Феликс Маркович, про себя взвесив все «за» и «против», повинуясь простому человеческому любопытству, приподнялся над столом и протянул руку к ящичку. Под ватой оказалась полная двухлитровая клизма и две кассеты. Недоумевая, вопросительно взглянул на странного толстячка, как вдруг тот молниеносно перехватил его руку и резко дернул вперед.
Феликс Маркович потерял равновесие и распластался на столе, больно ударившись подбородком о его край. В воздухе запахло хлороформом, и до того, как Феликс Маркович смог что-то сказать, его лицо закрыла маска. Через мгновение он погрузился в глубокий обморок.
Когда через полчаса торжествующий Петр Филиппович покидал кабинет, в приемной уже ожидало четверо пациентов, в том числе две женщины. Он опередил своей гнилозубой улыбочкой улыбчивую секретаршу и торжественно произнес:
- Уважаемый Феликс Маркович приглашает всех пациентов пройти к нему в кабинет, - он хочет кое-что всем продемонстрировать!
Феликс Маркович пришел в себя от нашатырного спирта. Пациенты толпились возле него. Он возлежал на кушетке. В воздухе пахло нашатырем и чем-то очень неприятным, скорее даже воняло. Феликс Маркович почувствовал, что брюки неприятно скользко прилипли к ногам, которые чем-то обмазаны, вплоть до ступней. Вдруг дикие позывы заставили желудок выдать очередную порцию горячей каши прямо в брюки. Он бессильно закрыл глаза, мечтая больше не просыпаться в подобном кошмаре.

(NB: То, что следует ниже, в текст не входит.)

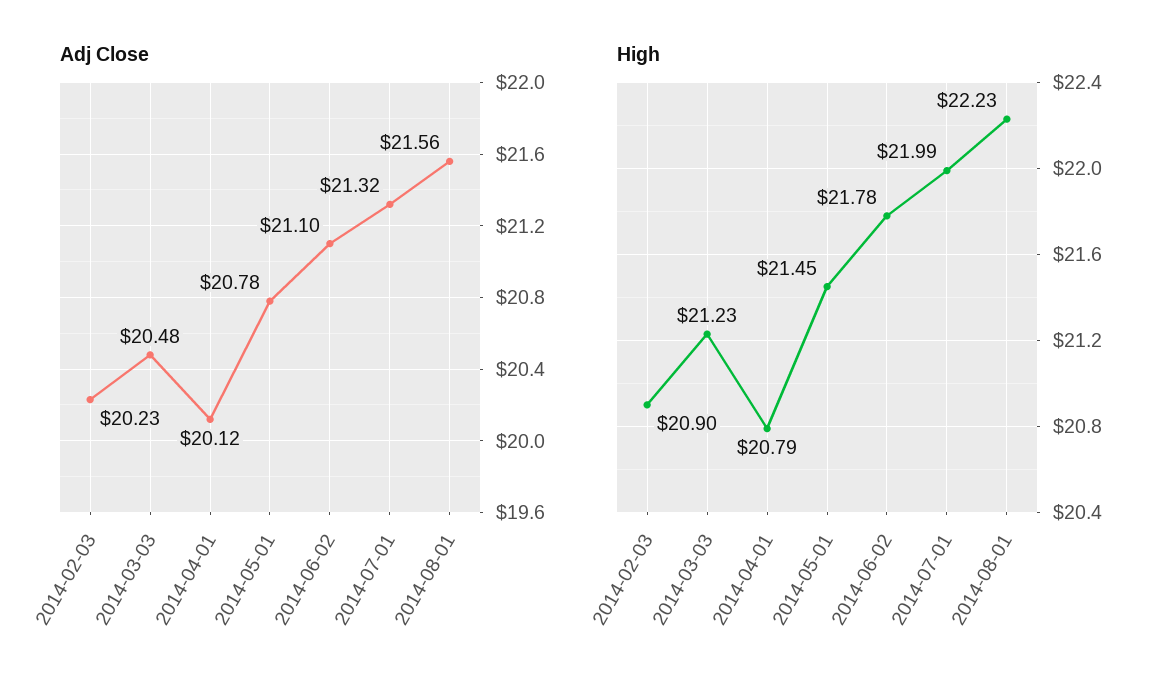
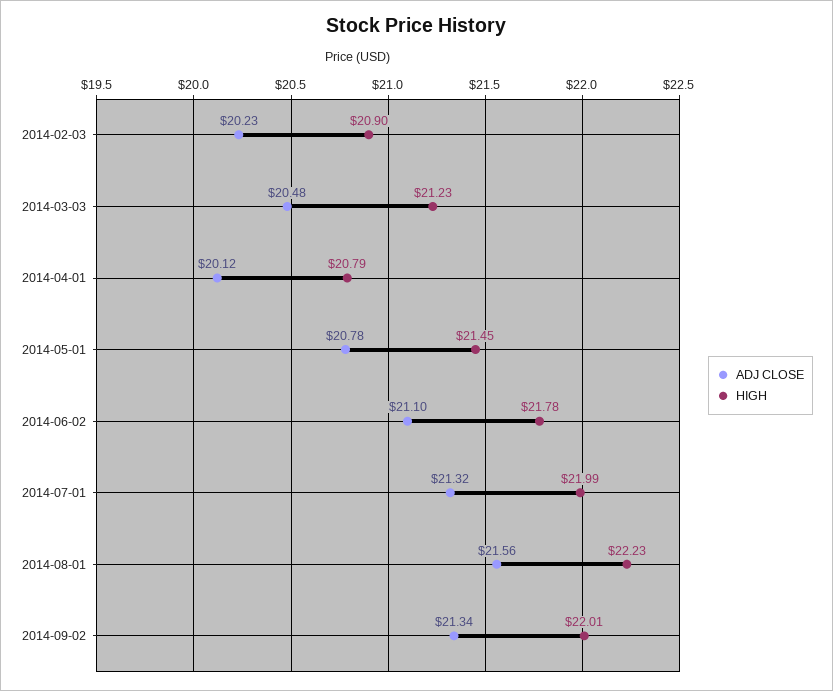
Adj Close, 2014-09-02: none -> 21.34
High, 2014-09-02: none -> 22.01

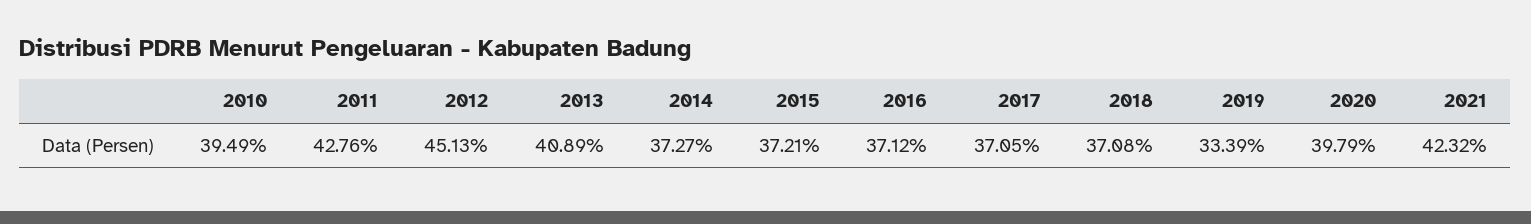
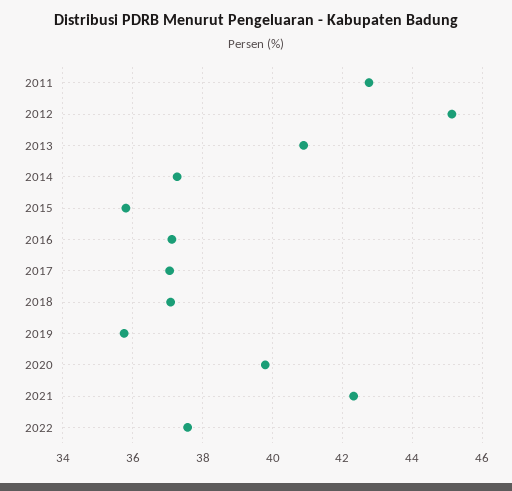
2010: 39.49 -> none
2015: 37.21 -> 35.8
2019: 33.39 -> 35.8
2022: none -> 37.6

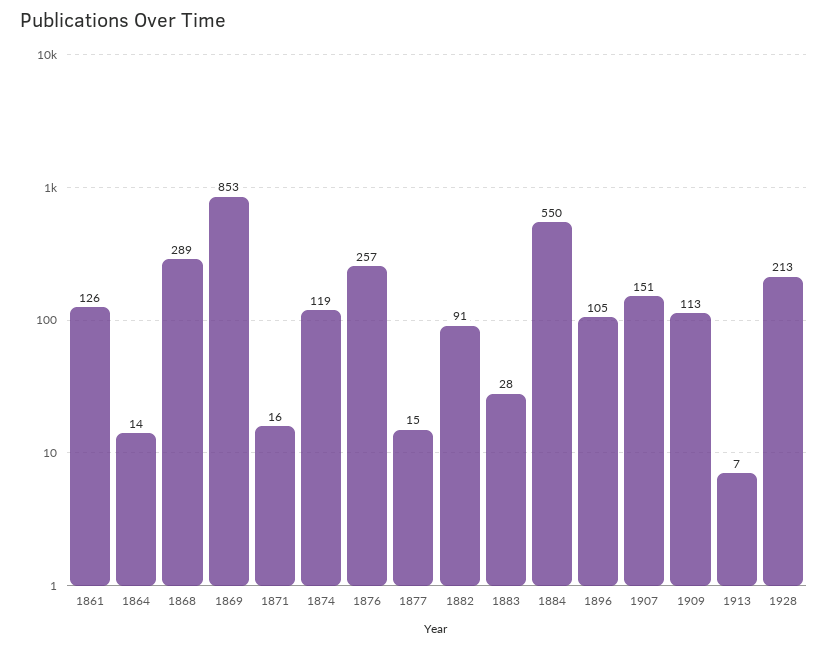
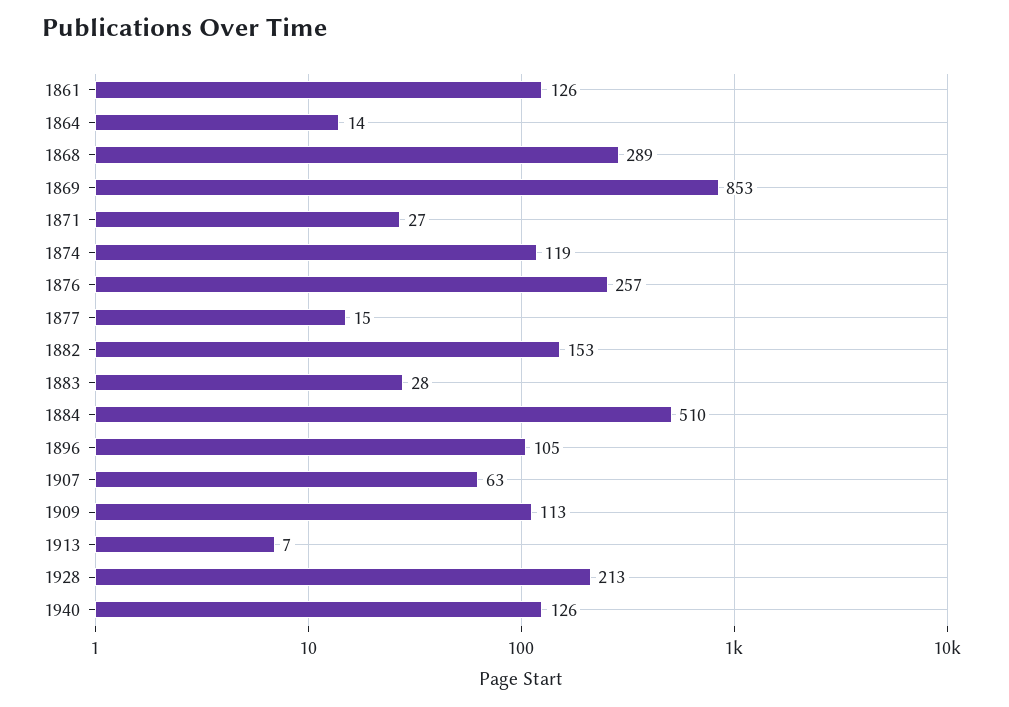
1871: 16 -> 27
1882: 91 -> 153
1884: 550 -> 510
1907: 151 -> 63
1940: none -> 126

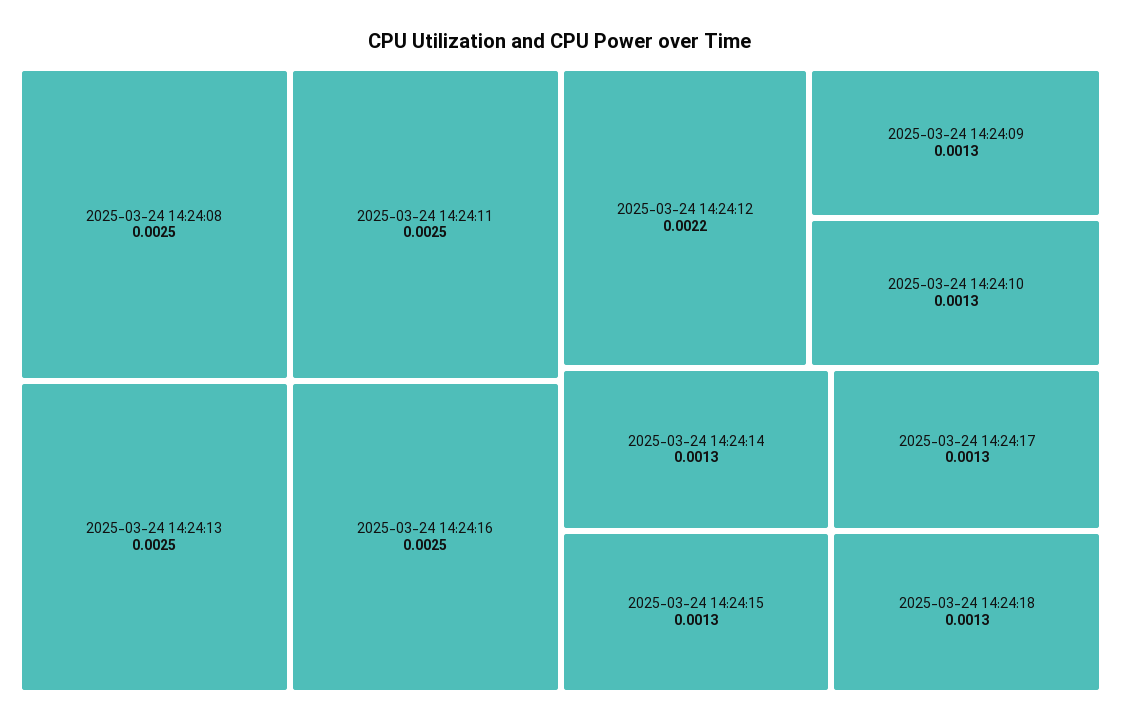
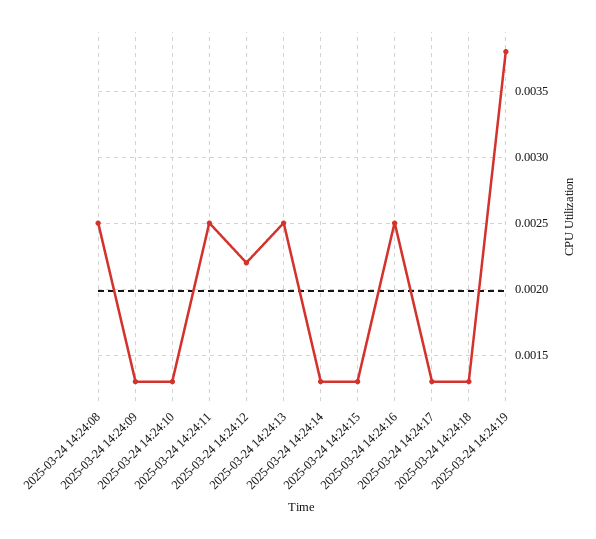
2025-03-24 14:24:19: none -> 0.0038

Петр Филиппович покинул кабинет врача лишь наполовину удовлетворенным. Он осмотрел гостиную и спальню, но там не нашел изменщицу-жену. Может, она незаметно выскочила в тот момент, когда он с остервенением названивал этому врачу-развратнику? Большая двуспальная кровать была застелена и лишь слегка примята - ничто не указывало, что на ней в течении полутора часов предавались дикой страсти «под шелест пальм», и он заскрежетал зубами от злости.
Этажом ниже его внимание привлекла блестящая табличка на двери. На ней значилось:
«Практикующий частный врач-стоматолог Грищенко И.И.» «Еще один практикующий врачразвратник. Просто не дом, а бордель!» - только успел подумать Петр Филиппович, как двери приоткрылись, и из них выскользнула его жена. Ее лицо, до того, как она увидела его, излучало счастье и спокойствие, и было исключительно прекрасным, - у него защемило сердце. Она, увидев его, на мгновение растерялась, но, взяв в себя в руки, вновь закрылась беззаботной улыбочкой.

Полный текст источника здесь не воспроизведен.